» What you have to do:
Below are records with pictures; copy word for word only the lines between the line with "html: <tr> <th>INTERNATIONAL</th>" and the line with "border-radius: none ->", inclusive, and drop the pictures.

» Records supplied:
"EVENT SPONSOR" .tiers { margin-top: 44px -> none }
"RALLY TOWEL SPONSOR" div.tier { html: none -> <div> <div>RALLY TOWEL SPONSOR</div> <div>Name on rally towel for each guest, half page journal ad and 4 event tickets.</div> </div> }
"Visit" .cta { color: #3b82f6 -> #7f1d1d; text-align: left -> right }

--

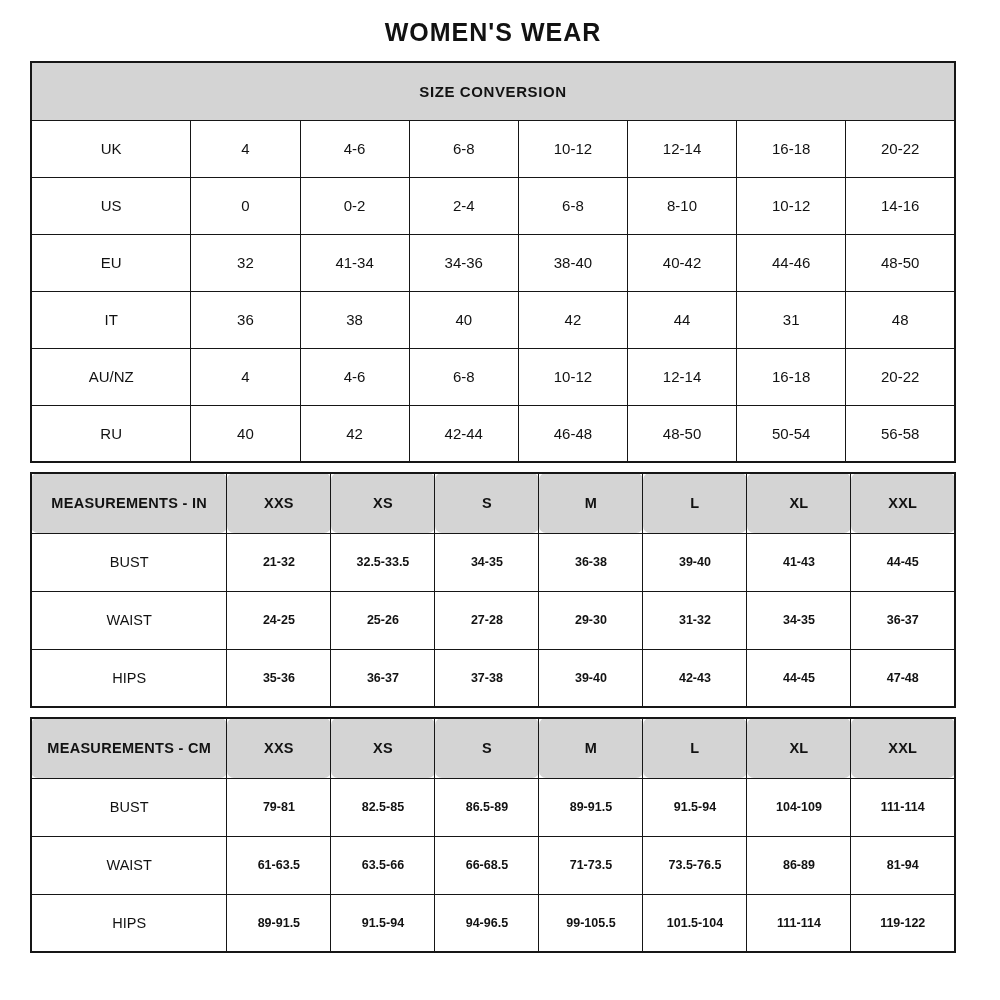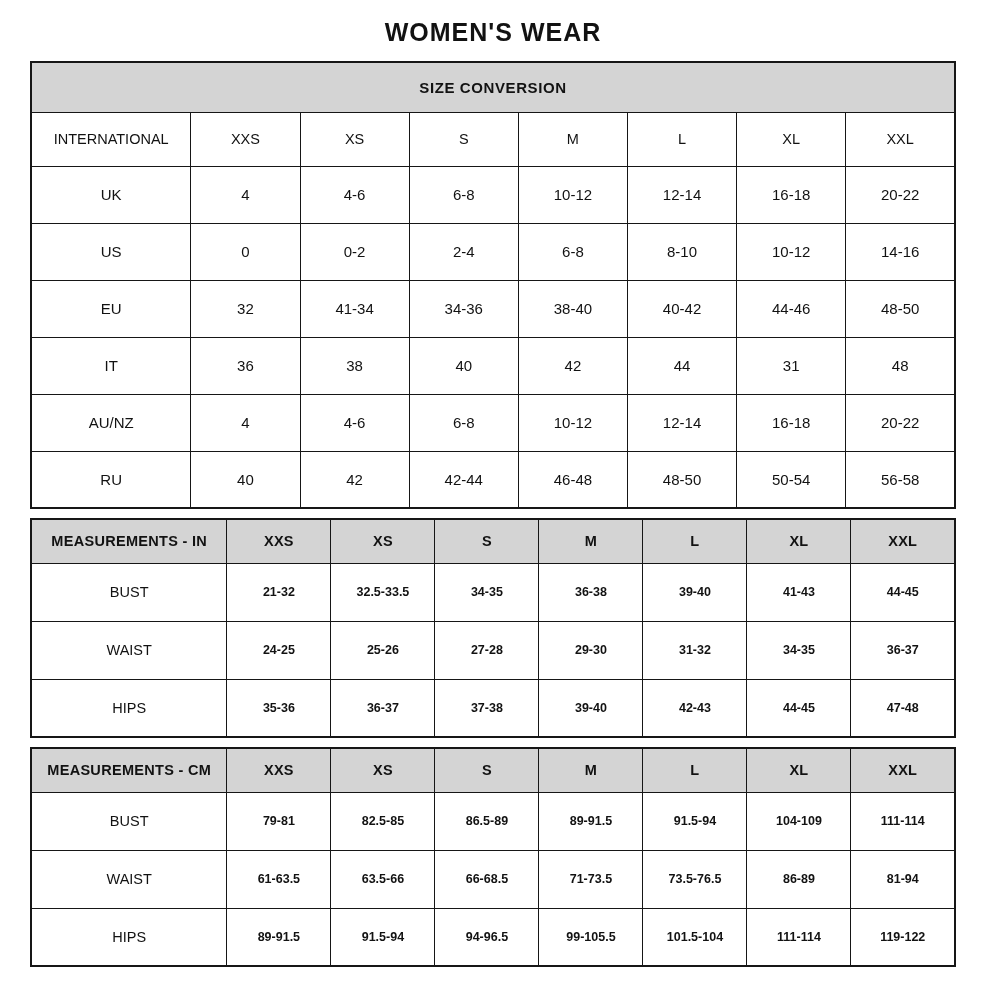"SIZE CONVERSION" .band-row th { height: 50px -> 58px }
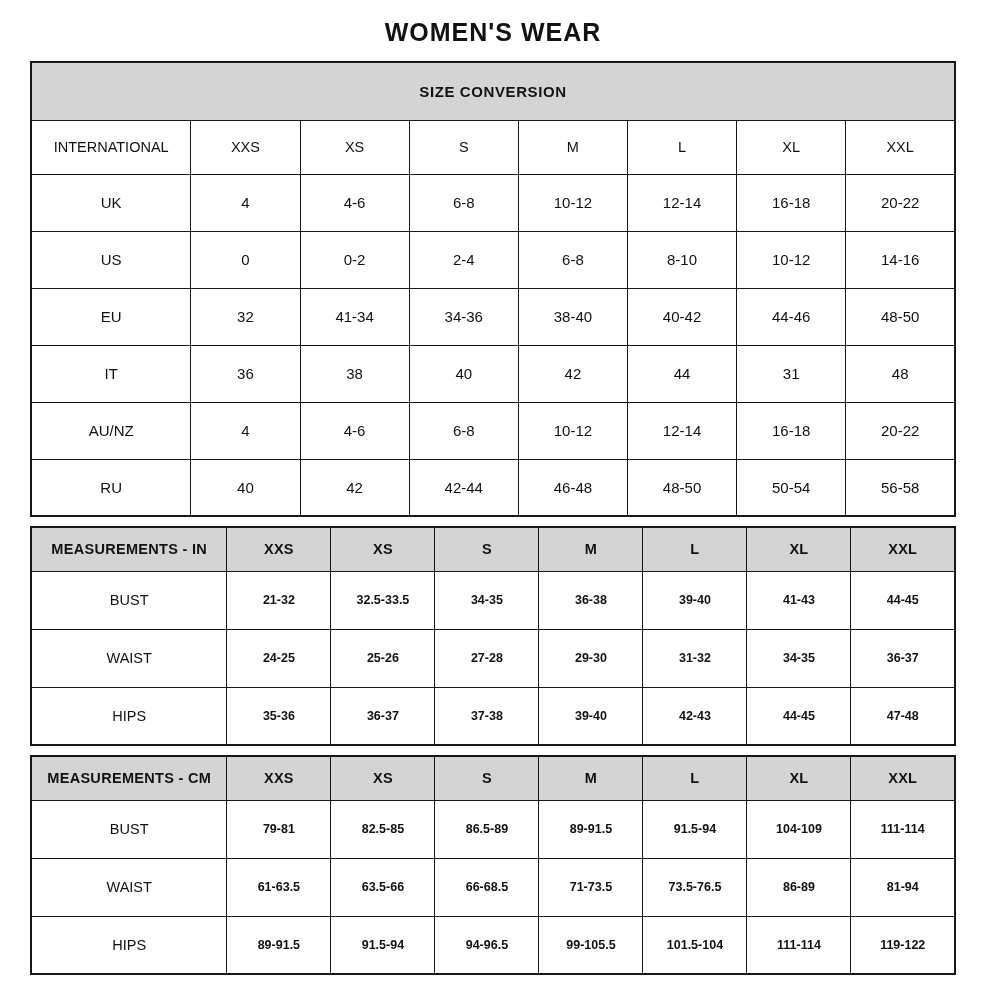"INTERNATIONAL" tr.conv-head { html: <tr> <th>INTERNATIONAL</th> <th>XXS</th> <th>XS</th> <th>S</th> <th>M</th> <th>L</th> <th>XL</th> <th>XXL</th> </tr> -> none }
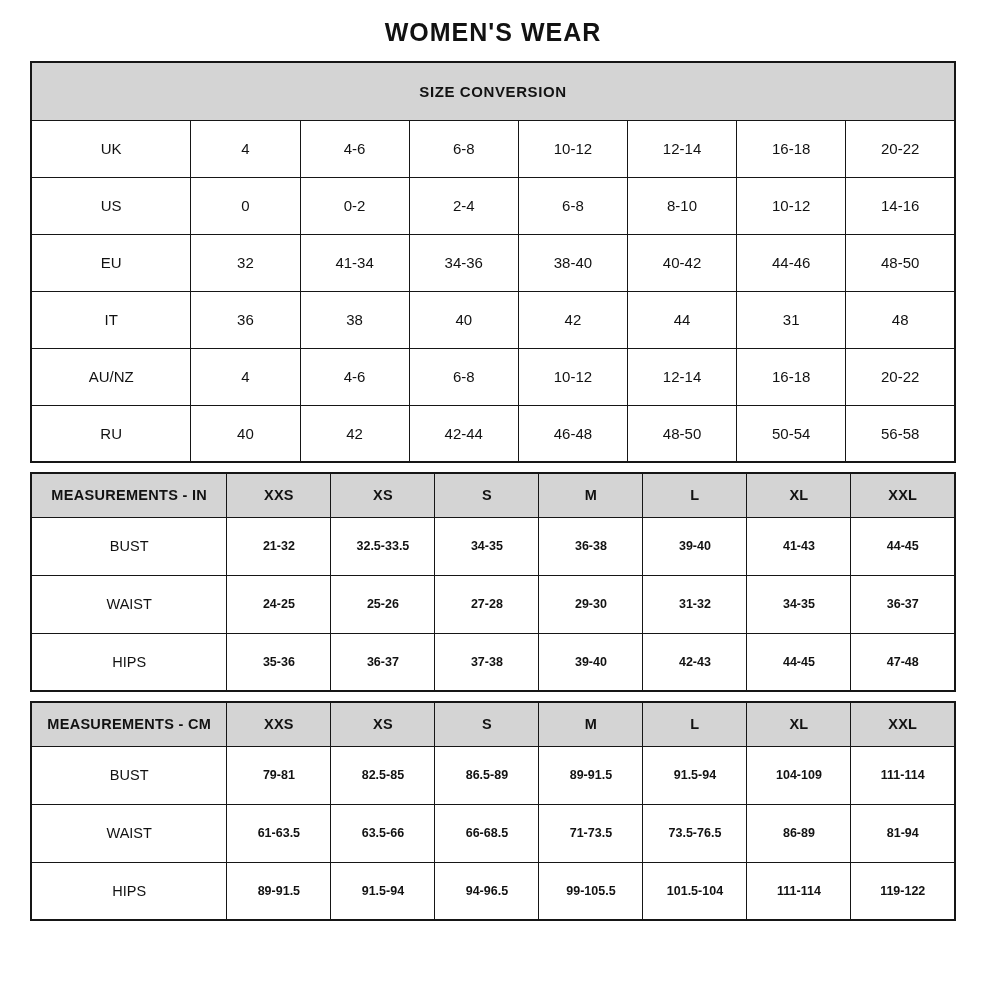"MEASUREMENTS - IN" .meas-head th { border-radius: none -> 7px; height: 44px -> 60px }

...

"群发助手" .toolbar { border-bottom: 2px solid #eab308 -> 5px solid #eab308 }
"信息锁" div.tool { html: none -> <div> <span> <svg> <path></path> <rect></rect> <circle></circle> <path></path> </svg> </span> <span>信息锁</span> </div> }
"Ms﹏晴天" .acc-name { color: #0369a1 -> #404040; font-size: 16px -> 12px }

» Exercise output:
"INTERNATIONAL" tr.conv-head { html: <tr> <th>INTERNATIONAL</th> <th>XXS</th> <th>XS</th> <th>S</th> <th>M</th> <th>L</th> <th>XL</th> <th>XXL</th> </tr> -> none }
"MEASUREMENTS - IN" .meas-head th { border-radius: none -> 7px; height: 44px -> 60px }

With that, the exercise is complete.